• **WHAT IS BEING ASKED**
Print every line of the listing below, starting with the line that holds "-89,10 +89,6 @@" and going on through the line that holds "<div>Nhâm Tý</div>", both included, and print nothing else.
══ RECORDS TO USE
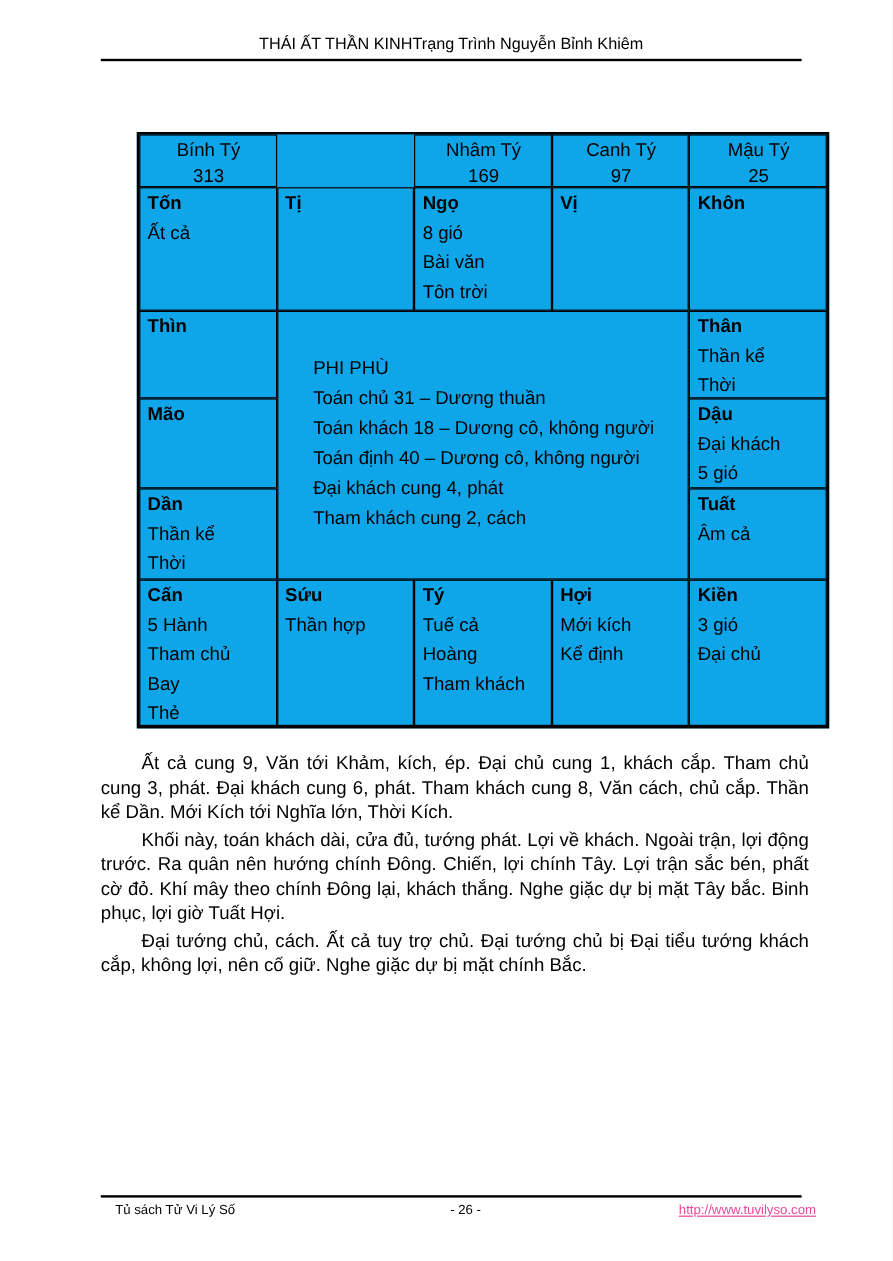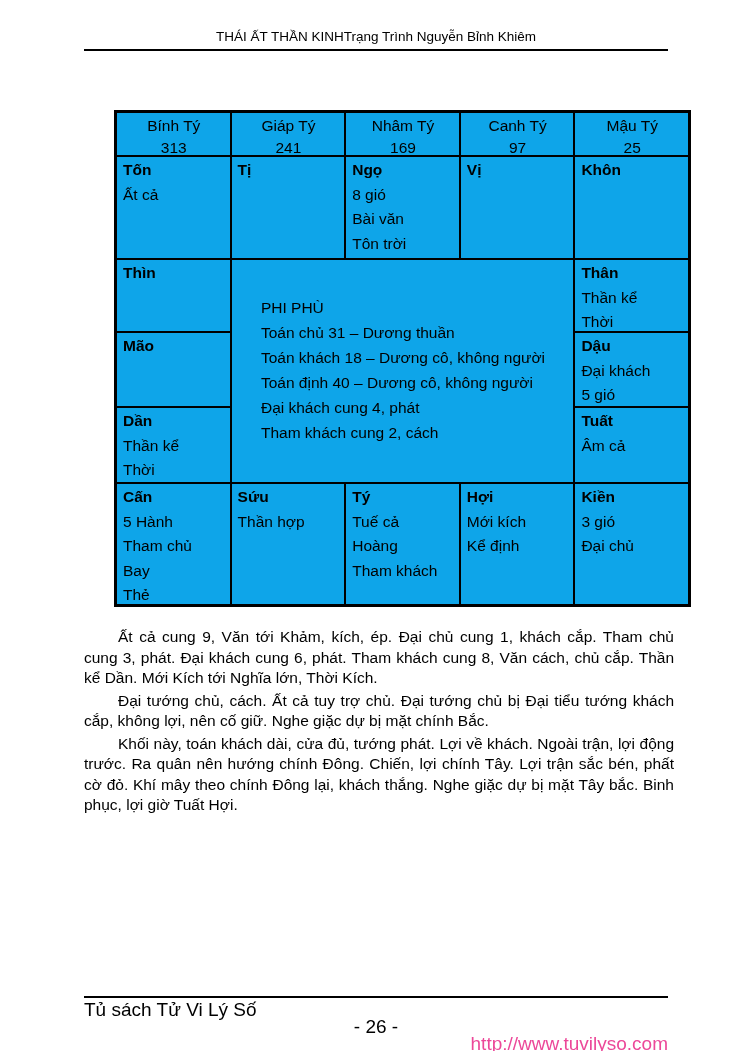--- a/index.html
+++ b/index.html
@@ -89,10 +89,6 @@
       <div>Bính Tý</div>
       <div>313</div>
     </div>
-    <div class="cell year-cell" style="grid-area:1/2">
-      <div>Giáp Tý</div>
-      <div>241</div>
-    </div>
     <div class="cell year-cell" style="grid-area:1/3">
       <div>Nhâm Tý</div>
       <div>169</div>

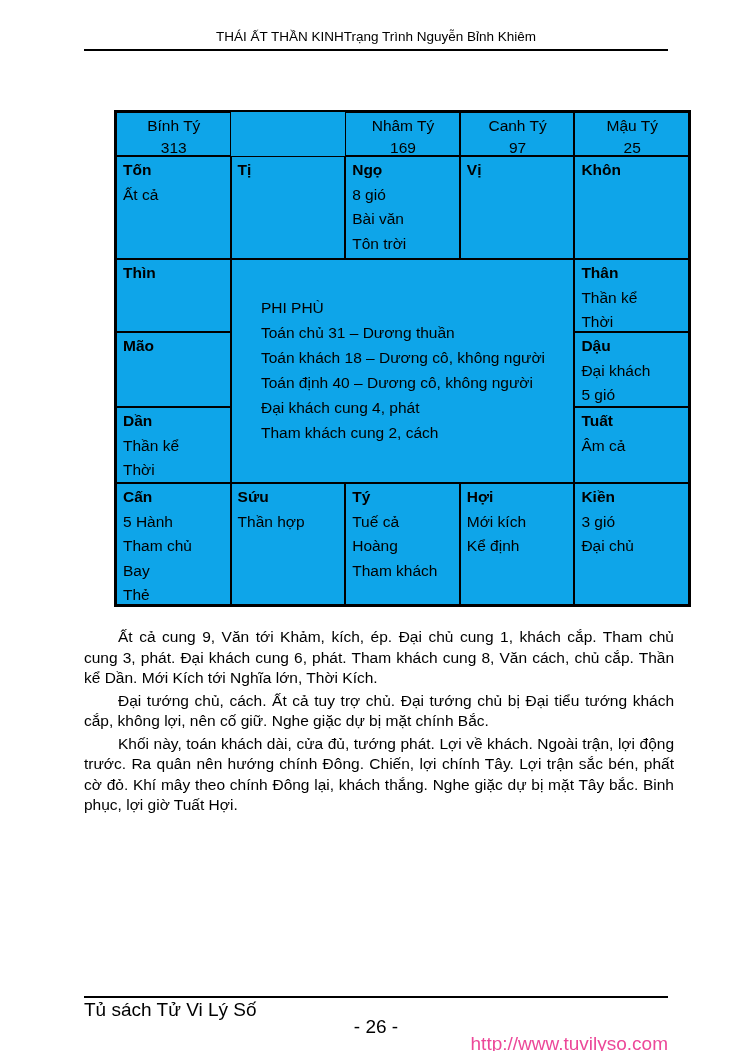--- a/index.html
+++ b/index.html
@@ -191,8 +191,8 @@
 
   <div class="body-text">
     <p>Ất cả cung 9, Văn tới Khảm, kích, ép. Đại chủ cung 1, khách cắp. Tham chủ cung 3, phát. Đại khách cung 6, phát. Tham khách cung 8, Văn cách, chủ cắp. Thần kể Dần. Mới Kích tới Nghĩa lớn, Thời Kích.</p>
+    <p>Khối này, toán khách dài, cửa đủ, tướng phát. Lợi về khách. Ngoài trận, lợi động trước. Ra quân nên hướng chính Đông. Chiến, lợi chính Tây. Lợi trận sắc bén, phất cờ đỏ. Khí mây theo chính Đông lại, khách thắng. Nghe giặc dự bị mặt Tây bắc. Binh phục, lợi giờ Tuất Hợi.</p>
     <p>Đại tướng chủ, cách. Ất cả tuy trợ chủ. Đại tướng chủ bị Đại tiểu tướng khách cắp, không lợi, nên cố giữ. Nghe giặc dự bị mặt chính Bắc.</p>
-    <p>Khối này, toán khách dài, cửa đủ, tướng phát. Lợi về khách. Ngoài trận, lợi động trước. Ra quân nên hướng chính Đông. Chiến, lợi chính Tây. Lợi trận sắc bén, phất cờ đỏ. Khí mây theo chính Đông lại, khách thắng. Nghe giặc dự bị mặt Tây bắc. Binh phục, lợi giờ Tuất Hợi.</p>
   </div>
 
   <div class="footer-rule"></div>

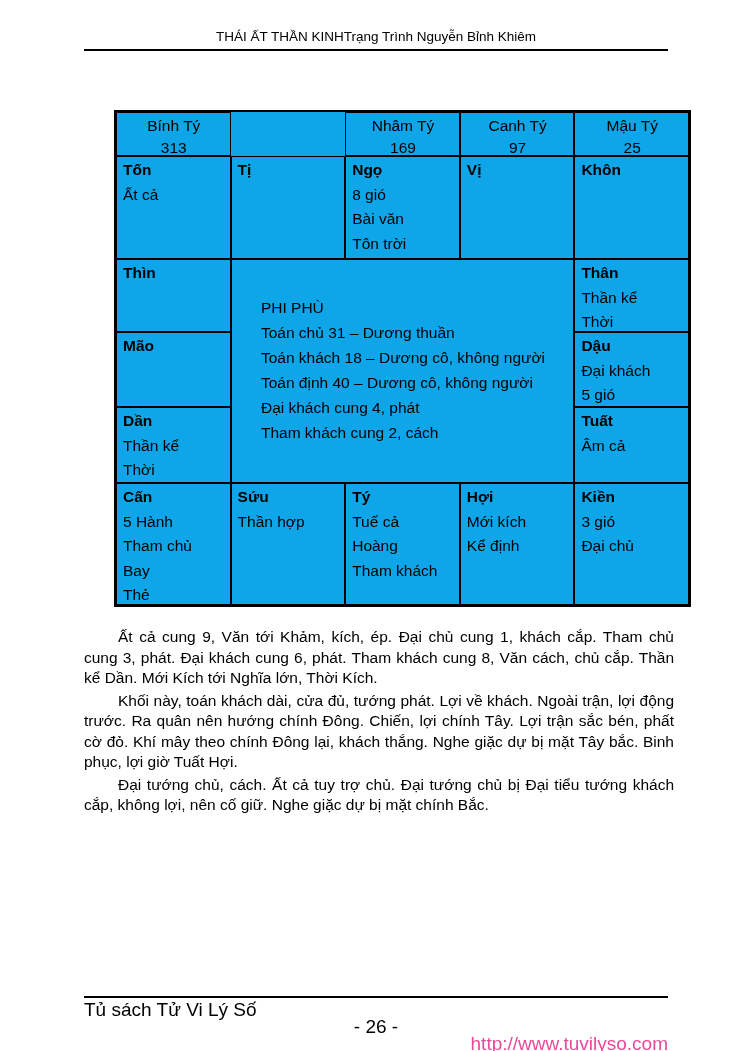--- a/index.html
+++ b/index.html
@@ -64,8 +64,8 @@
     background: #000;
   }
   .doc-footer {
-    position: absolute; left: 84px; top: 1001px; width: 584px;
-    display: flex; font-size: 19px; line-height: 17px; flex-direction: column;
+    position: absolute; left: 96px; top: 1001px; width: 584px;
+    display: flex; font-size: 11px; line-height: 17px;
   }
   .doc-footer > * { flex: 1; }
   .footer-center { text-align: center; }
════
• **RESPONSE TO THIS TASK**
@@ -89,10 +89,6 @@
       <div>Bính Tý</div>
       <div>313</div>
     </div>
-    <div class="cell year-cell" style="grid-area:1/2">
-      <div>Giáp Tý</div>
-      <div>241</div>
-    </div>
     <div class="cell year-cell" style="grid-area:1/3">
       <div>Nhâm Tý</div>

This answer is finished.